Ainsi donc, le Maroc a un Parlement, un Gouvernement responsable devant le Parlement et une Nation qui vit au travers de ses 15 millions de citoyens actifs… A part Serge (Dassault) dans le Figaro, personne n’oserait écrire ces quelques mots sans rougir de honte ou mourir de rire. Le roi règne, il gouverne, décide, exécute, il est la Nation, le descendant du Prophète (je préfère mettre une majuscule, on n’est jamais trop prudent), le commandeur des croyants… Il est presque tout, et c’est l’effet de son « bon plaisir » qu’un Parlement existe, qu’un Gouvernement existe, et que 15 millions de marocains puissent voter. Mais le Maroc existe aussi sans le Roi, voire contre lui. Et si l’on jette un œil sur les deux derniers siècles d’histoire du Maroc (j’ai un peu la flemme de causer des phéniciens), il me semble que l’on peut faire preuve d’un minimum d’optimisme sur le futur du royaume.

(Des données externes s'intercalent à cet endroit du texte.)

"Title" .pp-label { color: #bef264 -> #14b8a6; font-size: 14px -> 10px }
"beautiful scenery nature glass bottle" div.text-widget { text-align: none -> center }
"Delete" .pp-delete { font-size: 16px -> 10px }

Le protectorat français a « pacifié » (a noyé dans le sang serait plus juste) les campagnes marocaines et imposé le pouvoir chérifien dans le dar el siba (le pays qui ne paie pas l’impôt). Mohamed V a profité des circonstances historiques pour reprendre le chemin emprunté par cette bande de terre à l’occident du monde méditerranéen depuis les almoravides et les almohades, celui d’un empire autonome sur les berges de l’atlantique. Hassan II a imposé par la force le pouvoir royal contre les mouvements socialiste et arabiste, tout en faisant du royaume un des centres de l’Islam. Tazmamart était le symbole de cet écrasement des velléités de la bourgeoisie marocaine de s’imposer comme force sociale et politique. L’armée et la police du roi ont fini par devenir des métastases dans l’Etat marocain, et ont failli avoir raison du roi lui-même. L’ouverture commencée par Hassan II était inévitable, elle s’est imposée à lui. Et Mohamed VI ne fait que poursuivre ce travail nécessaire pour que la royauté puisse continuer à exister.

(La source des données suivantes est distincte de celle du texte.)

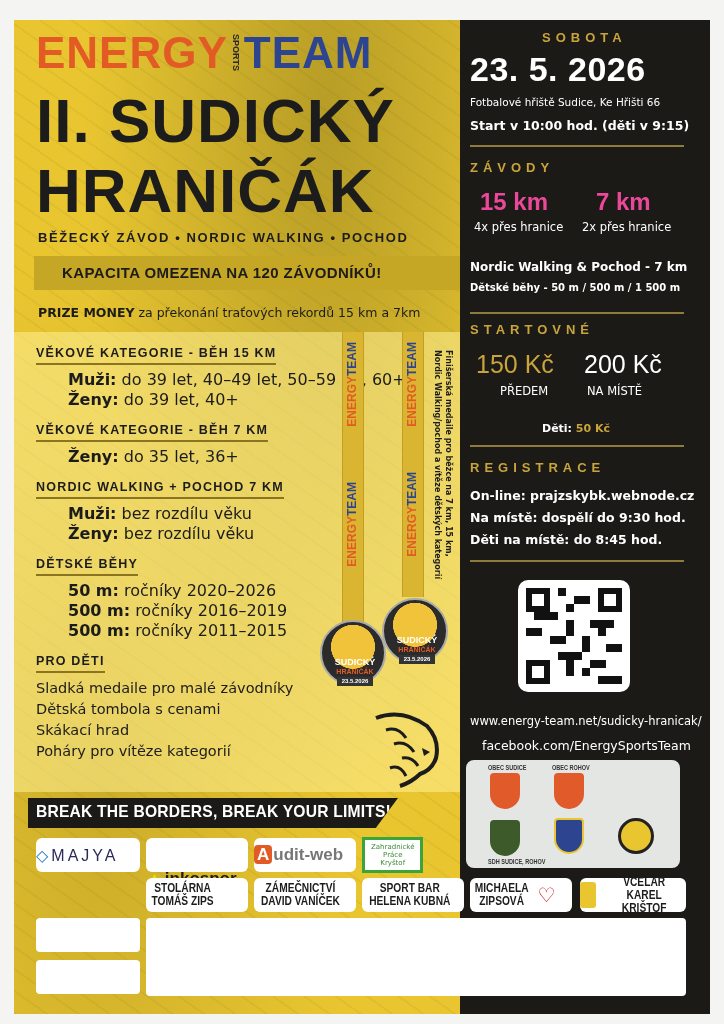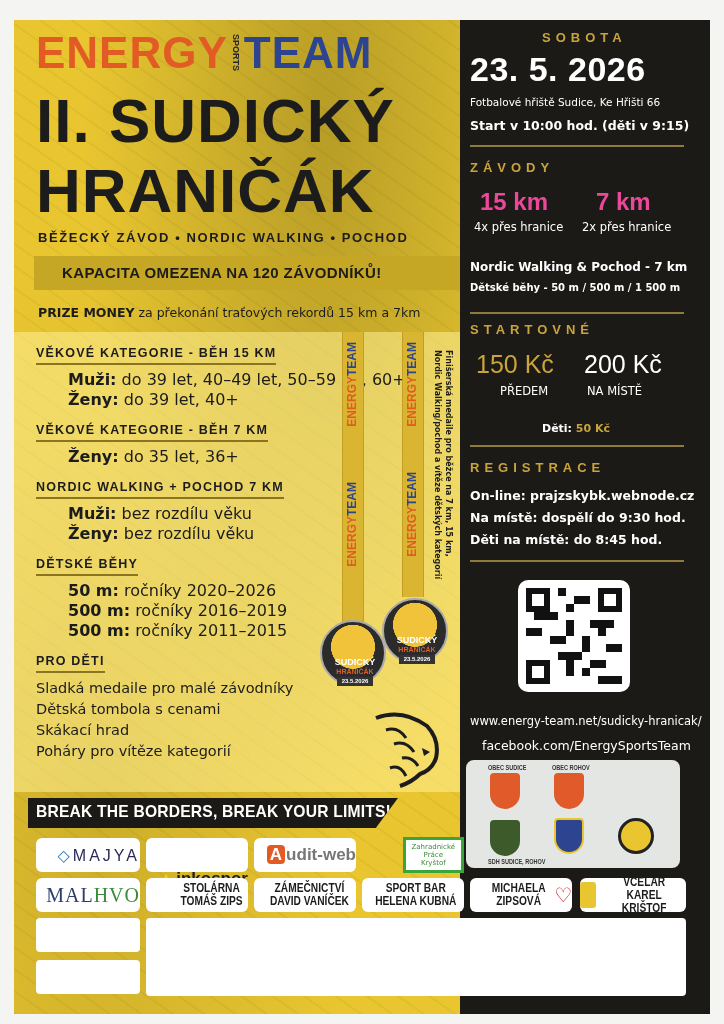"◇ MAJYA" .sponsor { justify-content: flex-end -> flex-start }
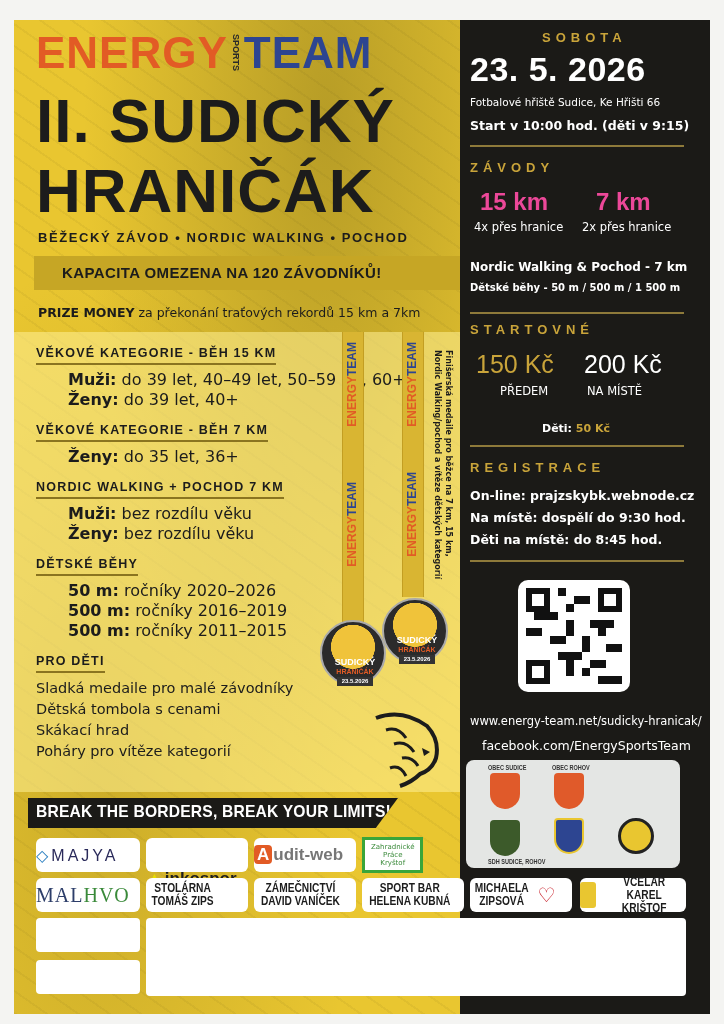"MALHVO" div.sponsor { html: <div> <span><span>MAL</span><i>HVO</i></span> </div> -> none }
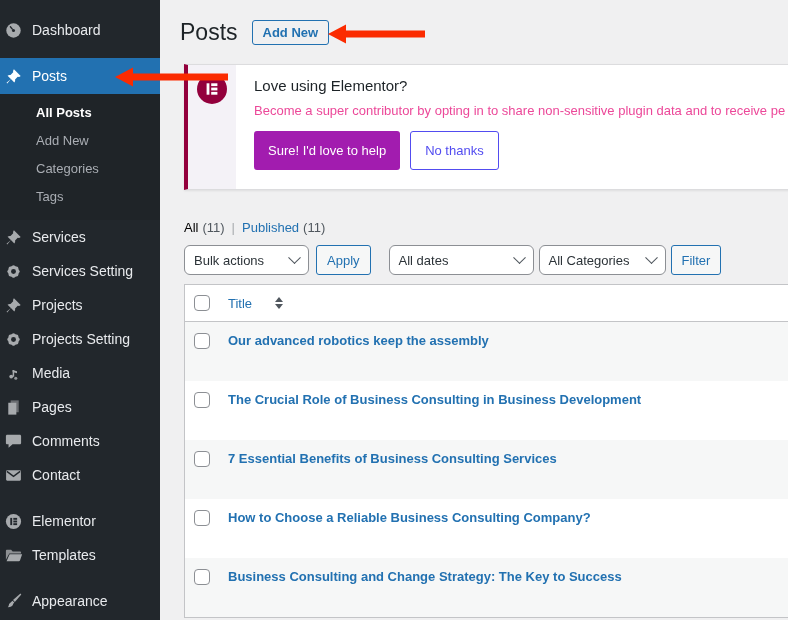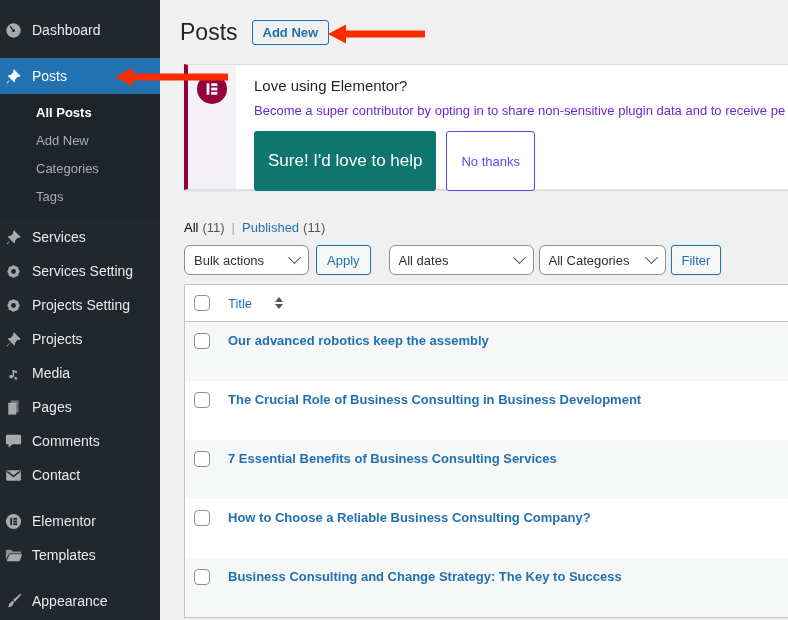"Become a super contributor by" .notice-text { color: #6d28d9 -> #ec4899 }
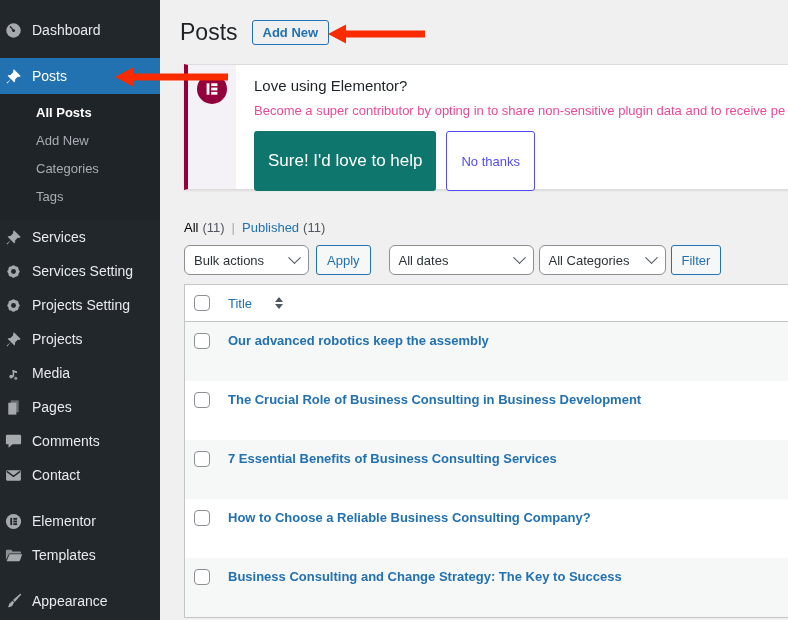"Sure! I'd love to help" .btn-elem-primary { background: #0f766e -> #a21caf; font-size: 17px -> 13px; padding: 20px 14px -> 12px 14px }
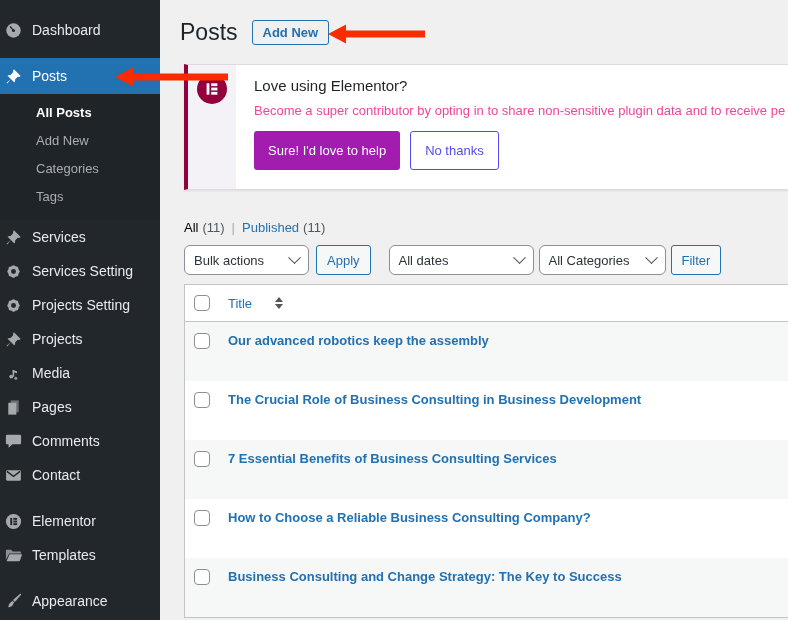"Projects Setting" div.menu-item { order: before "Projects" -> after "Projects" }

Le bon vouloir du roi a ses limites. La bourgeoisie marocaine a gagné en autonomie, elle est assez puissante pour demander au roi des réformes (surtout économiques), mais pas assez pour prendre le pouvoir. Alors elle soutient le régime. Le Maroc reste toutefois un pays pauvre, paupérisé, la moitié de son peuple vit dans la misère. Terreau fertile pour une opposition radicale au pouvoir en place. Pourtant le Maroc n’explose pas… Les mouvements islamistes (plus ou moins radicaux) sont acceptés et encadrés par le pouvoir, certains sont représentés au Parlement, ils sont qu’on le veuille ou non la voix de ce peuple soumis aux lois de la misère. Le roi l’a semble-t-il compris, et la bourgeoisie marocaine fait avec, acceptant certains retours de balancier (le roi frappe les islamistes radicaux, puis la bourgeoisie libérale…), et ça tient. Mais à quel prix ? L’islamisation paranoïaque de la société marocaine s’est accélérée ces derniers années, elle se fait par le bas mais, pour en avoir discuté avec quelques bourgeois marocains, elle ne s’impose pourtant pas à tous.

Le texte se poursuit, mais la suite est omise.